Buck’s sexual politics clearly belong to the Pleistocene era. In this day and age, it’s not OK for a man to force sex on a semi-conscious woman just because she invited him into her apartment, whether she’d previously had sex with him or not. How could any prosecutor drop a case when the alleged perpetrator himself admits that the victim said “no”?

It’s an interesting question, and it was very much on the victim’s mind during this conversation. When she and her attorney attempted to push for prosecution, suggesting that they might file a motion to compel prosecution, here’s what happened:

Buck: “Be aware of something. If this… if you file this motion, it will be very public… There are a lot of things I have knowledge of, that I would assume [name of suspect redacted] knows about that they have to do with, perhaps, your motives, for [unintelligible]… and that is part of what our calculation has been in this.”

Victim: “I’m interested to hear more about that, my motives, for what this has been.”

Buck: “You have, you have had his baby, and you had an abortion.” (Emphasis not mine.)

Victim: “That’s false. That’s just false.”

Buck: “Why don’t you clarify?”

Victim: “I did have a miscarriage. We had talked about an abortion. That was actually a year and a half ago…”

Buck: “That would be something that you can cross-examine on, that would be something that might be a motive for trying to get back at someone…”

And there you have it.

It seems clear based on Buck’s own words that he was unwilling to prosecute this case because the victim’s circumstances and the decisions she’d made rubbed him the wrong way — and because he’s pretty certain a jury would feel the same. The victim had sex with the perpetrator in the past, had gotten pregnant by him a year and a half prior to the alleged sexual assault, and, according to him, had chosen abortion.

Way to be a DA, Buck.

Yes, it’s difficult to get rape convictions from juries at times, because too many people are still ignorant and harbor biases regarding rape and double standards when it comes to women’s sexuality.

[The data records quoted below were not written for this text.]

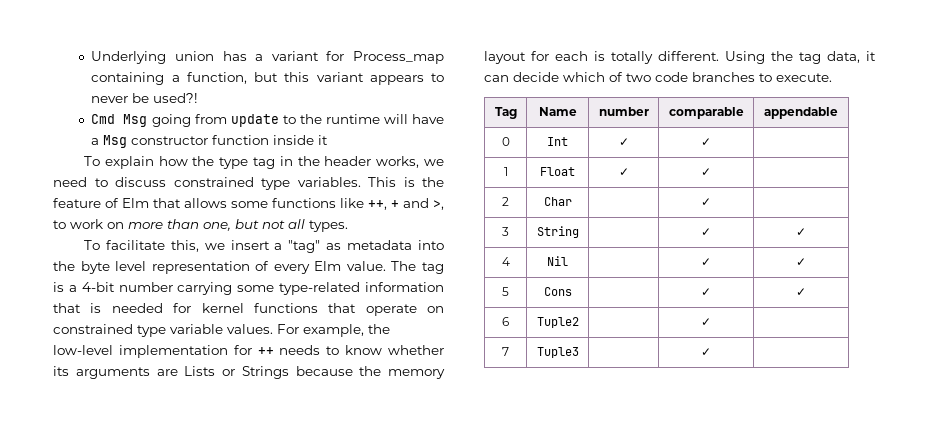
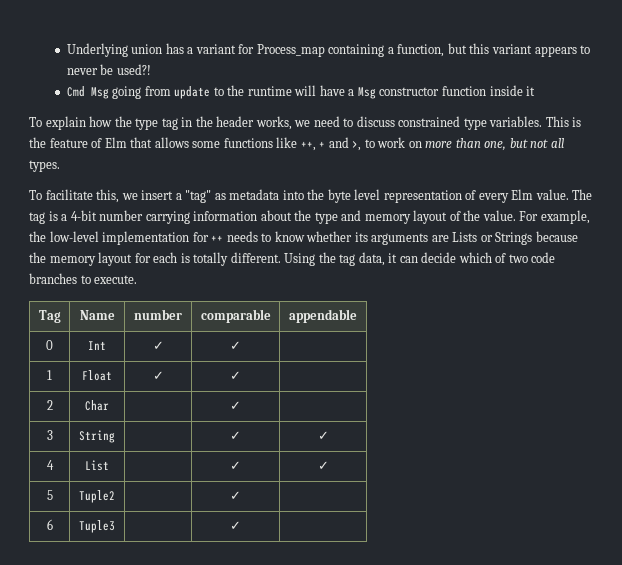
- The tag is a 4-bit number carrying some type-related information that is needed for kernel functions that operate on constrained type variable values.
+ The tag is a 4-bit number carrying information about the type and memory layout of the value.
- 4 | Nil | | ✓ | ✓
+ 4 | List | | ✓ | ✓
- 5 | Cons | | ✓ | ✓
- 6 | Tuple2 | | ✓ |
+ 5 | Tuple2 | | ✓ |
- 7 | Tuple3 | | ✓ |
+ 6 | Tuple3 | | ✓ |

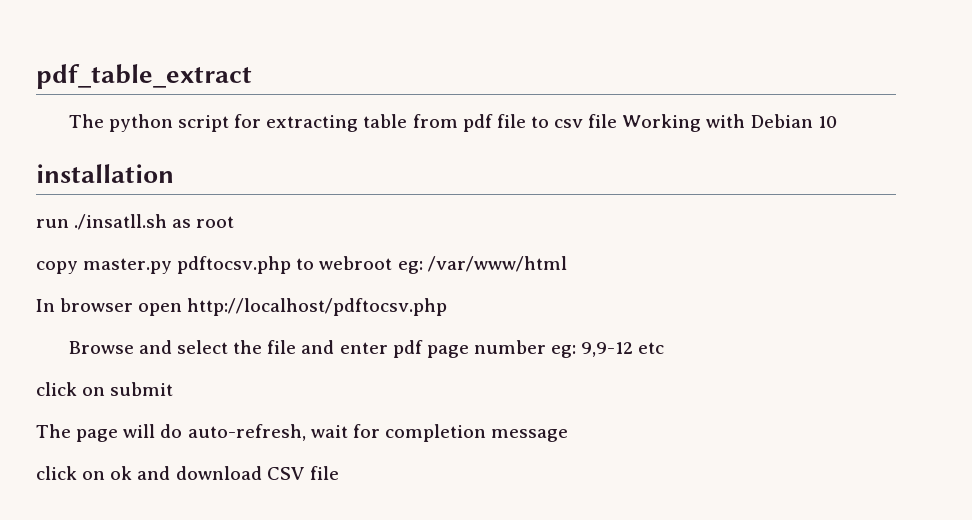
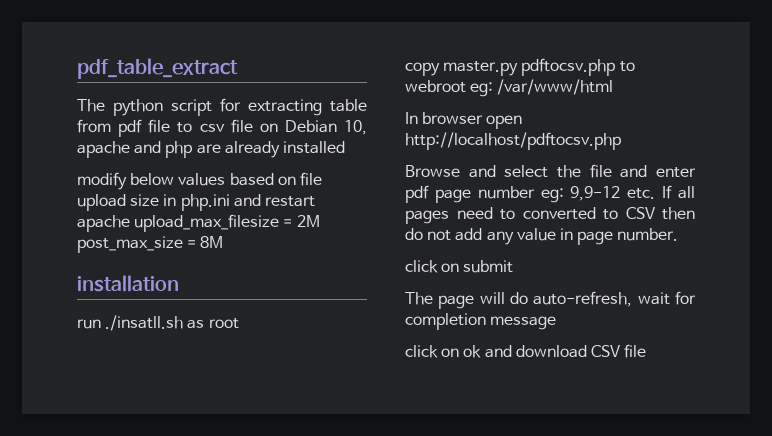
- The python script for extracting table from pdf file to csv file Working with Debian 10
+ The python script for extracting table from pdf file to csv file on Debian 10, apache and php are already installed
+ modify below values based on file upload size in php.ini and restart apache upload_max_filesize = 2M post_max_size = 8M
- Browse and select the file and enter pdf page number eg: 9,9-12 etc
+ Browse and select the file and enter pdf page number eg: 9,9-12 etc. If all pages need to converted to CSV then do not add any value in page number.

But it’s a prosecutor’s job to school the ignorant and explain to a jury that, according to the laws of our state, there are no excuses for rape — not intoxication, not previous sexual relations, and certainly not inviting a man into your apartment.

If a DA can’t stand in front of a jury and argue a case like this, he doesn’t belong in office.
Of course, Buck isn’t running for district attorney. He’s running for U.S. Senate, where his decisions will impact more than a single rape victim in Weld County. His extreme stance on abortion — he believes abortion should be illegal even in cases of rape and incest and has waffled on Amendment 62, which would give rights to fertilized eggs — sets him apart as a man who’s unsympathetic to rape and incest victims. But this particular case shows a man who seems unsympathetic to women in general.

Women’s groups have long opposed Buck for his stance on abortion. And now it seems that stance influenced his handling of this case. At one point, the victim seems to believe she has to defend herself against what is tantamount to an accusation from him — that she’d had an abortion. She tells him it was a miscarriage, but it shouldn’t have mattered either way. That fact ought to have been irrelevant.

So whom will Buck represent if elected? Goaty old men with antiquated notions about women and sexuality? Religious extremists? Frat boys? Hard to say.

But this much is certain: He won’t represent me. He won’t represent rape and incest victims. And he won’t represent women.